The data format documentation linked above applies to this format.

Navneenhet (object) contains single name units. Name, municipality, name_type, language, SSR_ID, SSR_OBJID, geometry.

Skrivemåte (spelling) contains multipe permitted alternative names. Name, municipality, SSR_ID, geometry.

SSRForekomst (occurence) contains the multiple occurences in different map products. Name, name_type, map_product, SSR_ID, geometry

The data requires diffrent imports and tagging routines based on name_types.

GeoJSON

GeoJSON data is provided as a single file for the entire country with more than 1M entries. Its structure and properties are not documented by Kartverket, but properties can be be inferred from similarity to SOSI property names. User:huftis is working on a conversion to .osm to allow conflation with JOSM. The API tools can access GeoJSON directly.

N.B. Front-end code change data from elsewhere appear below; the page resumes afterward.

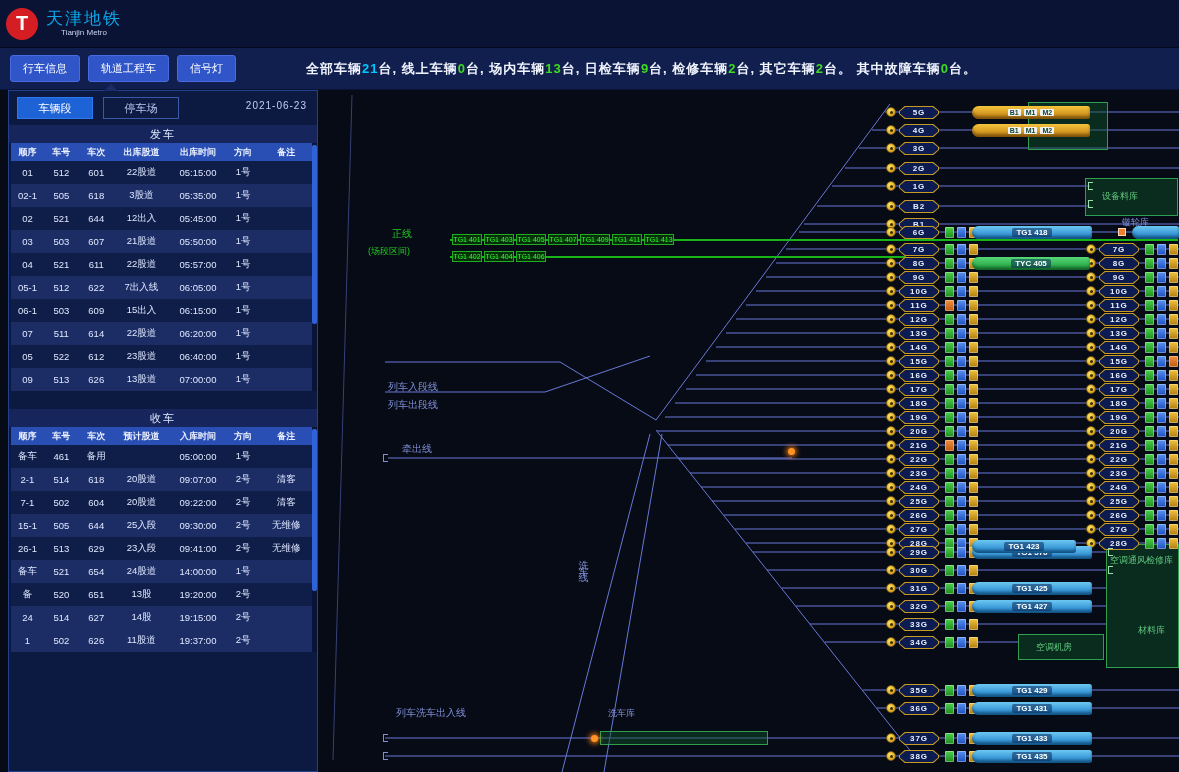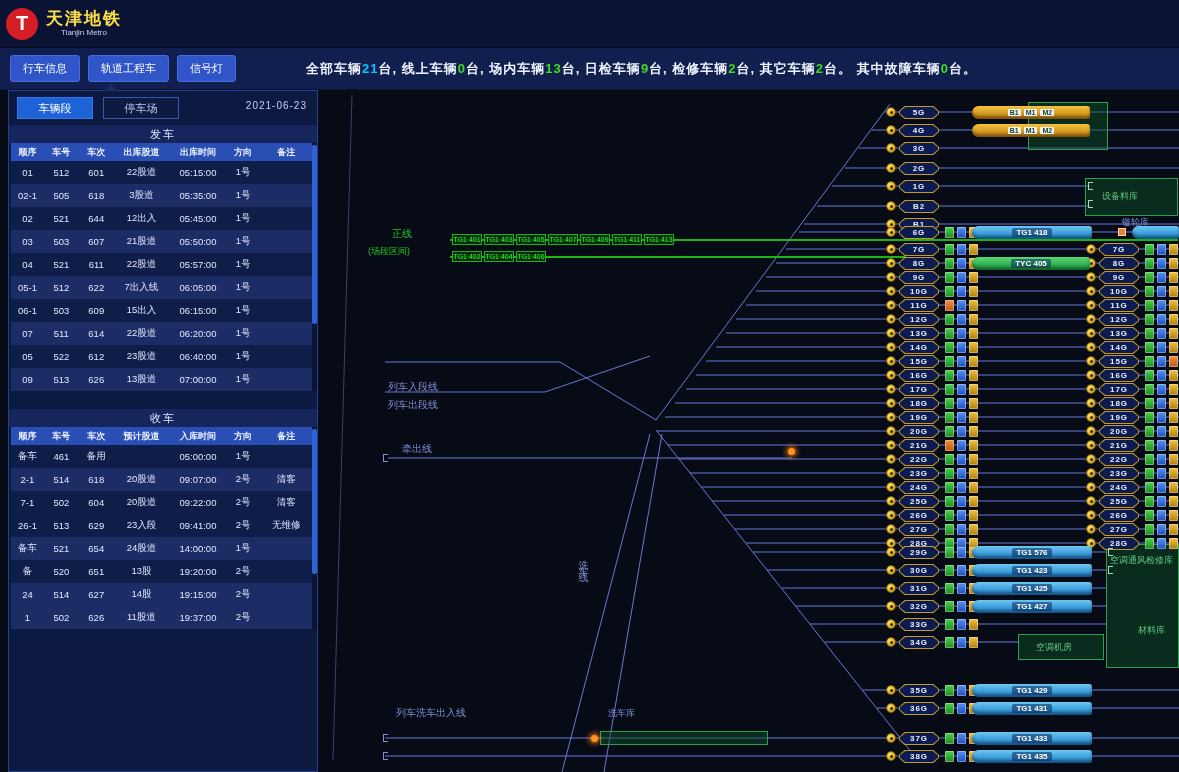--- a/index.html
+++ b/index.html
@@ -9,7 +9,7 @@
 .hdr{position:absolute;left:0;top:0;width:1179px;height:48px;background:#0a1334;display:flex;align-items:center;z-index:5;border-bottom:1px solid #060a20;}
 .logo-cir{width:32px;height:32px;border-radius:50%;background:#d41e24;color:#fff;font-weight:bold;font-size:20px;display:flex;align-items:center;justify-content:center;margin:0 8px 0 6px;}
 .logo-txt{line-height:1;margin-right:26px;}
-.logo-cn{color:#fde047;font-size:17px;font-weight:bold;letter-spacing:2px;}
+.logo-cn{color:#0ea5e9;font-size:17px;font-weight:normal;letter-spacing:2px;}
 .logo-en{color:#c8d2f0;font-size:8px;text-align:center;margin-top:2px;}
 .hdr-title{color:#fff;font-size:25px;font-weight:bold;letter-spacing:7px;}
 

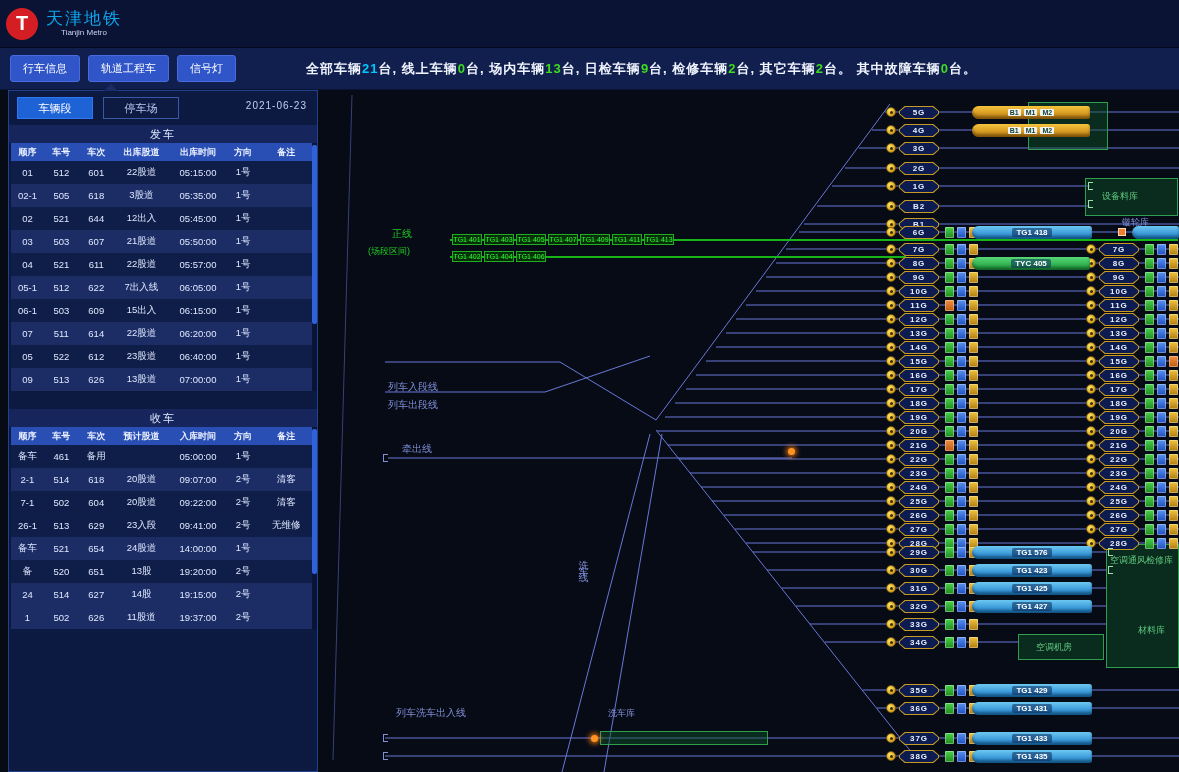--- a/index.html
+++ b/index.html
@@ -815,6 +815,15 @@
               <td>2号</td>
               <td>清客</td>
             </tr>
+            <tr class="even">
+              <td>15-1</td>
+              <td>505</td>
+              <td>644</td>
+              <td>25入段</td>
+              <td>09:30:00</td>
+              <td>2号</td>
+              <td>无维修</td>
+            </tr>
             <tr class="odd">
               <td>26-1</td>
               <td>513</td>

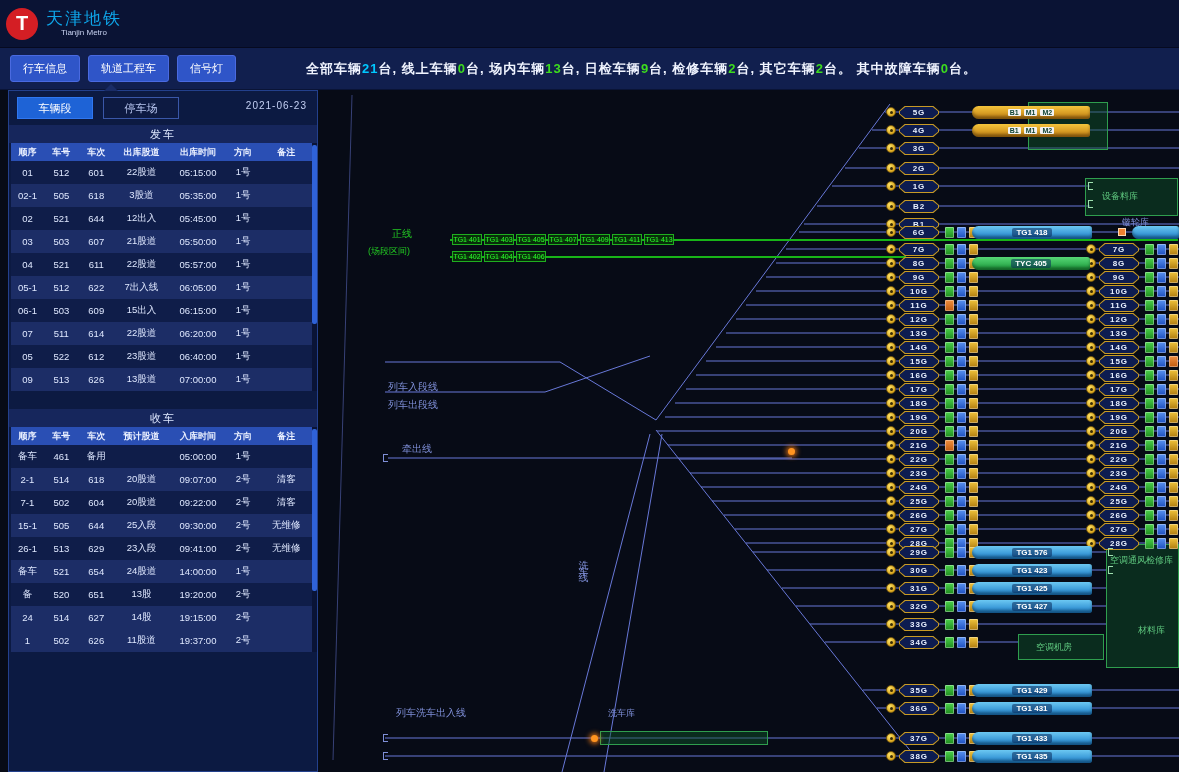--- a/index.html
+++ b/index.html
@@ -533,7 +533,7 @@
       <div class="mini mi-g" style="left: 945px; top: 565px;"></div>
       <div class="mini mi-b" style="left: 957px; top: 565px;"></div>
       <div class="mini mi-y" style="left: 969px; top: 565px;"></div>
-      <div class="train tr-blue" style="left: 972px; top: 564px; width: 120px;">
+      <div class="train tr-blue" style="left: 972px; top: 540px; width: 104px;">
         <span class="tr-lab">TG1 423</span>
       </div>
       <div class="tcir" style="left: 886px; top: 583px;"></div>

The GeoJSON data set is a flat list of point geometries with the following properties attached:

name description
enh_ssr_id spelling id
enh_ssrobj_id object id (one object may have multiple spellings)
enh_snspraak language of the name: Norwegian bokmål and nynorsk share a code, Sami, Finnish, North Sami, Lulesami
enh_navntype type of object (long list of codes and translation table below)
enh_snavn name for the object without abbreviations
enh_snmynd naming authority for the object ("SK" = Statens Kartverk)
enh_sntystat status code for the object: main name, side name, sub-name.
enh_komm municipality where the object lies
skr_snskrstat status code for the spelling: accepted, declined, appealed, private, international
skr_sndato date when spelling status (skr_snskrstat) was last updated
for_regdato date when the occurrence was first registered in the database
for_sist_endret_dt last updated date for something (fixme: find out what, field is not in SOSI documentation)
for_snavn place name used in occurrence
for_kartid reference/id to the map product of the occurrence
kpr_tekst title/name of the map product of the occurrence
nty_gruppenr the id of the group/category where the spelling/occurence belongs
kom_fylkesnr the number of the county where the object belongs, useful for splitting data files

Trimming and partitioning the data set

Invalid, historic, rejected names within the data set

The data set contains place name spellings and occurrences from various map products, which are not necessarily the official correct name. If the property skr_snskrstat[2] contains any of the following, the entry should be ignored:

  • U (uvurdert): the spelling has not been evaluated
  • A (avslått): the spelling has been evaluated, and has been rejected.
  • F (foreslått): the spelling is a proposal which has not yet been decided
  • K (vedtak påklaget): the spelling has been evaluated and accepted but a complaint has been filed; final decision pending
  • I (internasjonalt): the spelling concerns objects outside Norwegian territory, and are not subject to the provisions in stadnamnlova (Norwegian Place Name Act)
  • H (historisk): the spelling concerns an object that has changed name or has been deleted

The remaining entries have the following codes:

  • V (vedtatt): the spelling has been evaluated and accepted, and is required for official use
  • S (samlevedtak): a part of the spelling has been evaluated and accepted as part of some "batch" decision, like "-sæter"->"-seter"
  • G (godkjent): the spelling was used in official context before 1991-07-01
  • P (privat): the spelling has been decided by a private entity and not by the authorities

Elements covered by other data sets

Highway and road names, including names for ferry routes are to be imported from Elveg [3] where they already are associated with geometry. This means entries with name type (navntype) of 140 Address name (road/street), 145 Ferry route or 240 Other roads must be skipped in the SSR data set.

Import plan

The following type of import could be possible:

  • Recurring import
  • Manual one-time association of OSM objects with names, IDs and metadata from the place name register.
  • Possibly automatic tracking of updates in the place name register.
  • Semi-manual conflation approach using JOSM or API access (see tools below)

Element Tags

key value (example) description
name = Peskanuten main accepted and recommended name from dataset
alt_name = second accepted and recommended name from dataset, if more than one exists
source:name += Sentralt stadnamnregister, Kartverket
no-kartverket-ssr:url = http://faktaark.statkart.no/SSRFakta/faktaarkfraobjektid?enhet=314537 URL to factsheet (use spelling ID)
no-kartverket-ssr:objid = 313225 Object ID
no-kartverket-ssr:date = YYYY-MM-DD The last modified date for purpose of finding out-of date items by comparing SSR and OSM (fixme: this must be last modified date of the spellings status field, please verify)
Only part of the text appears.